Henkka Seppälä ne sort pas de sa réserve habituelle et paraît même vivre ce moment pour lui-même, tout entier concentré dans son jeu. Pour lui, CoB, c’est déjà fini et la tristesse se lit sur son visage. Cette ultime setlist reprend chacun des albums, sans surprise et le décorum accompagne chaque époque. La belle américaine nous fait de l’œil quand débute « Bodom Beach Terror » pendant qu’un circle pit gentillet se dessine devant la scène. On est loin du déferlement d’adrénaline du Hellfest 2018 et pourtant … déjà alors, Janne Wirman semblait déambuler sur scène sans conviction. Alors quand Alexile désigne ce soir « Mrs Janne f*in Wirman ! », il ébauche un faible sourire et déroule un solo à tout casser avec naturel et fluidité … comme toujours … facile ! Mais à cet instant, l’univers bodomien commence à se fissurer et une douleur sourde commence à s’écouler dans mes veines et ne s’arrêtera plus jusqu’à ce jour. Les décors se succèdent et avec eux toutes les vies de Bodom. La guitare d’Alexi pleure sur l’intro de « Everytime I Die », cette variante est magnifique et traduit très bien la gravité contenue du public à cet instant. 

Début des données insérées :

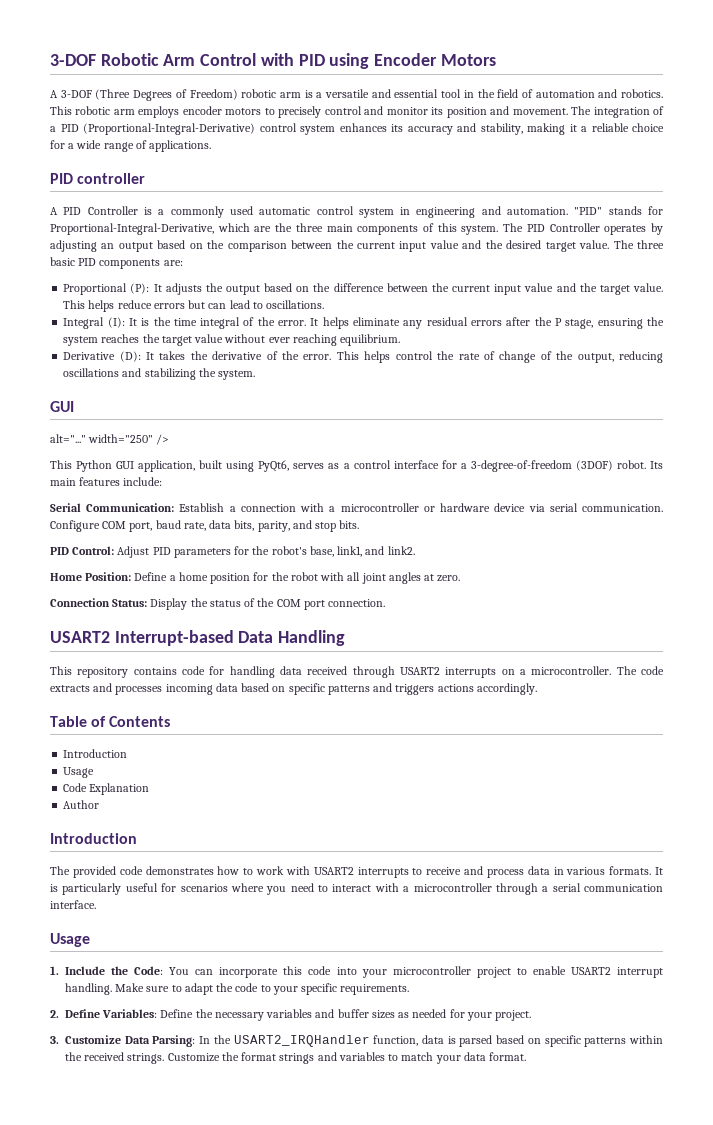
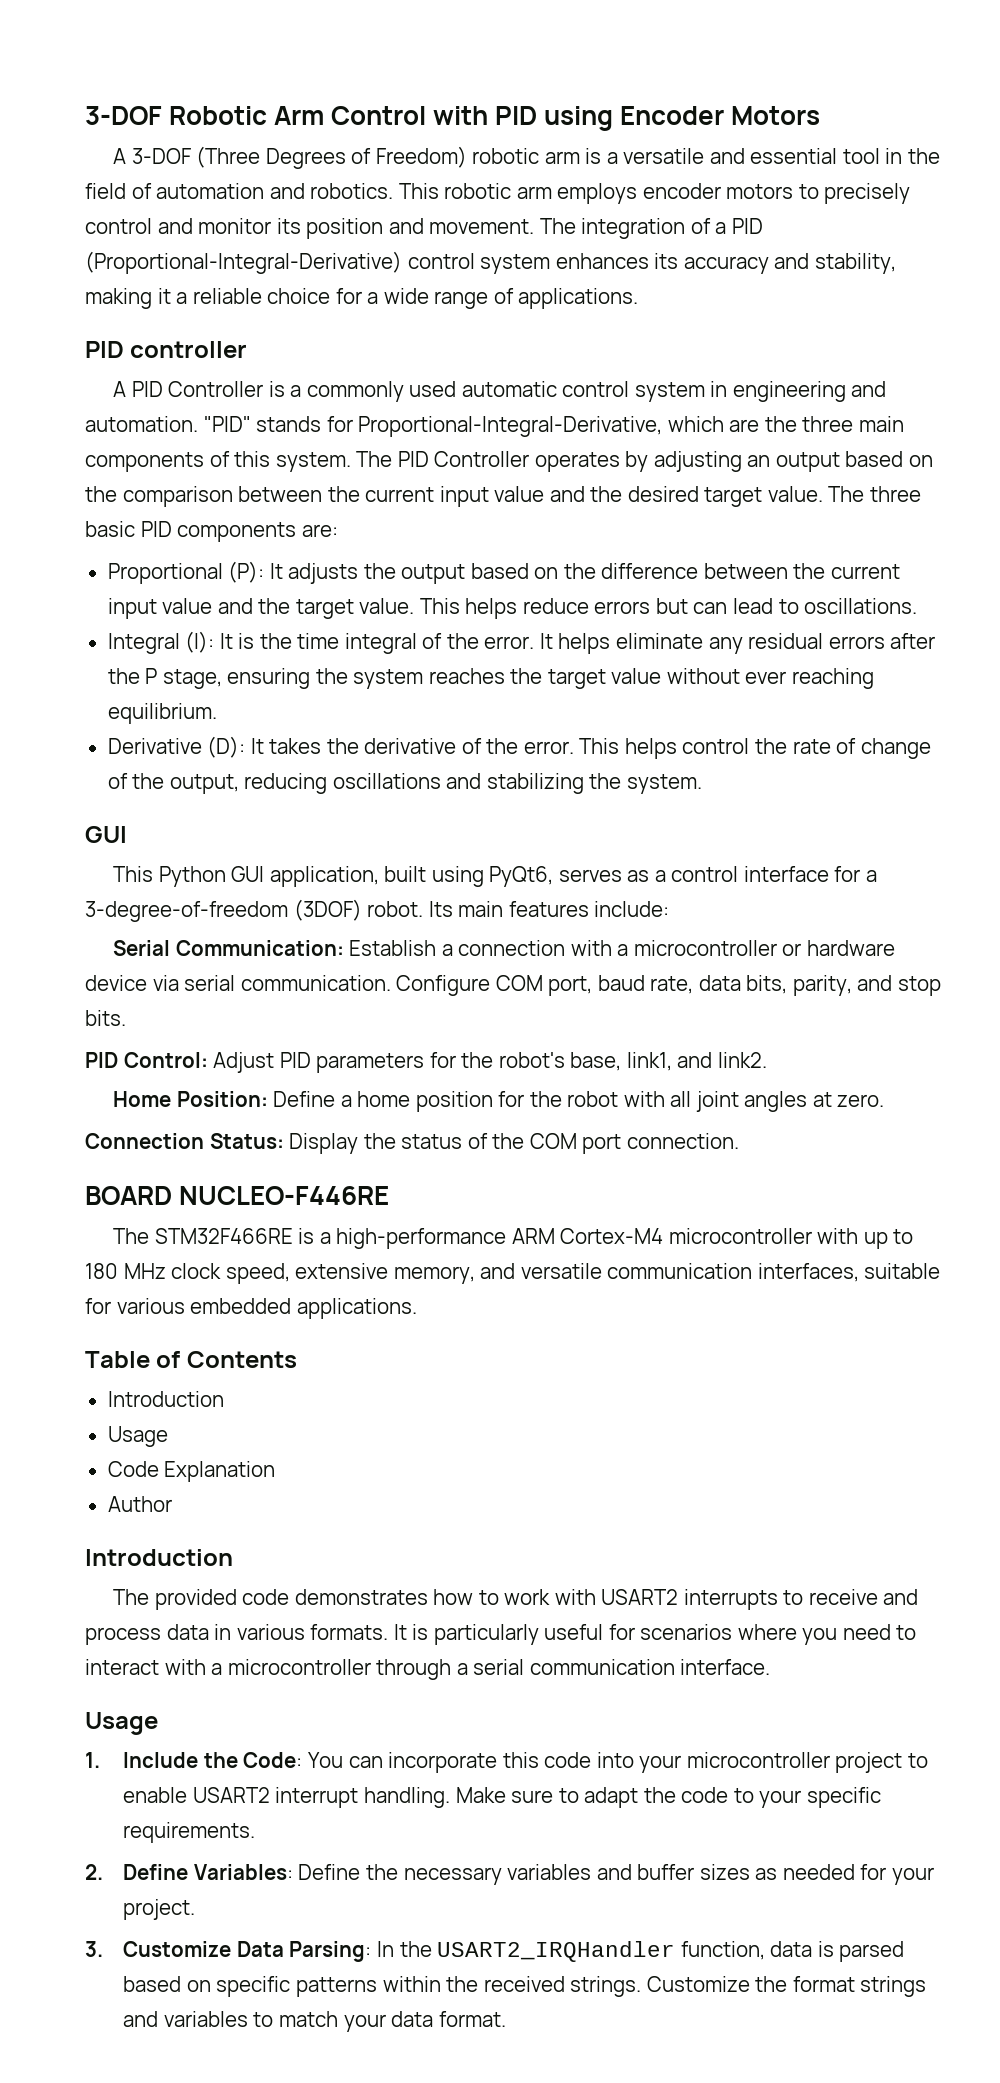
- alt="..." width="250" />
- USART2 Interrupt-based Data Handling
- This repository contains code for handling data received through USART2 interrupts on a microcontroller. The code extracts and processes incoming data based on specific patterns and triggers actions accordingly.
+ BOARD NUCLEO-F446RE
+ The STM32F466RE is a high-performance ARM Cortex-M4 microcontroller with up to 180 MHz clock speed, extensive memory, and versatile communication interfaces, suitable for various embedded applications.

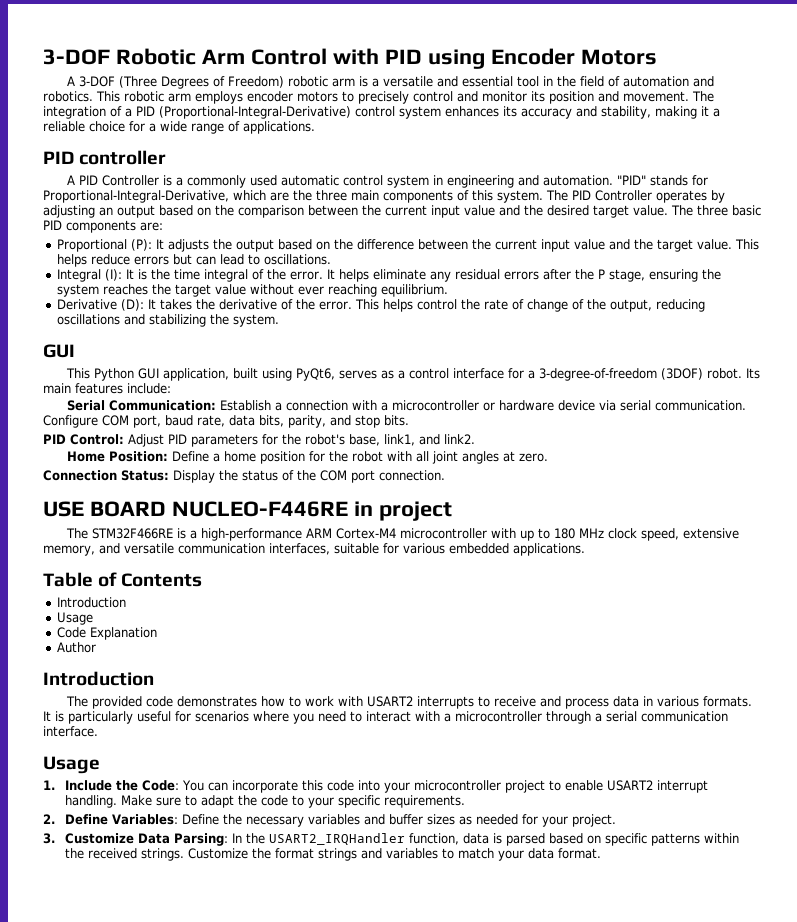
- BOARD NUCLEO-F446RE
+ USE BOARD NUCLEO-F446RE in project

Janne fait rire l’assistance qui retrouve son énergie et scande « Are You Dead Yet » en osmose. Daniel Freyberg ne montre aucune émotion en restant sobre et professionnel, il aura su sans nul doute être un soutien pour tous et trouver sa place avec beaucoup de tact. Il accompagne parfois Henkka sur les chœurs … çà aussi ça va me manquer, de même que les quelques titres jamais entendus en live et que je n’aurai jamais plus l’occasion d’entendre en concert comme « Chokehold » ou « Mask of Sanity ».

 

Les phares allumés, les lumières rouge-sang tournoient au-dessus de la scène. « Blooddrunk !  » crie Alexi, le riff de guitare déferle pendant que Janne sort un instant de sa torpeur et interpelle le public.Tous les albums ne sont pas de la même qualité mais chacun renferme sa petite pépite comme « I Worship Chaos », le public averti ne s’y trompe pas et donne la réplique, galvanisé par un clavier débridé et ce long cri puissant de Alexi qui donne la chair de poule. Aux premières notes de « Angels Don’t Kill », les larmes montent brutalement. Chaque titre évoque une histoire pour chacun et une histoire commune. J’observe les visages, tirés et graves. Pour chacun, la ballade à l’envers met la balafre à découvert. A quelques mètres, Roope Latvala semble totalement absent, titubant et visiblement malheureux pendant qu’Alexi massacre le solo et m’arrache un rire nerveux. Les anges du death metal sont côte à côte pour une partition à quatre mains dont ils ont le secret et mon cœur se brise, c’est fini, c’est bien fini.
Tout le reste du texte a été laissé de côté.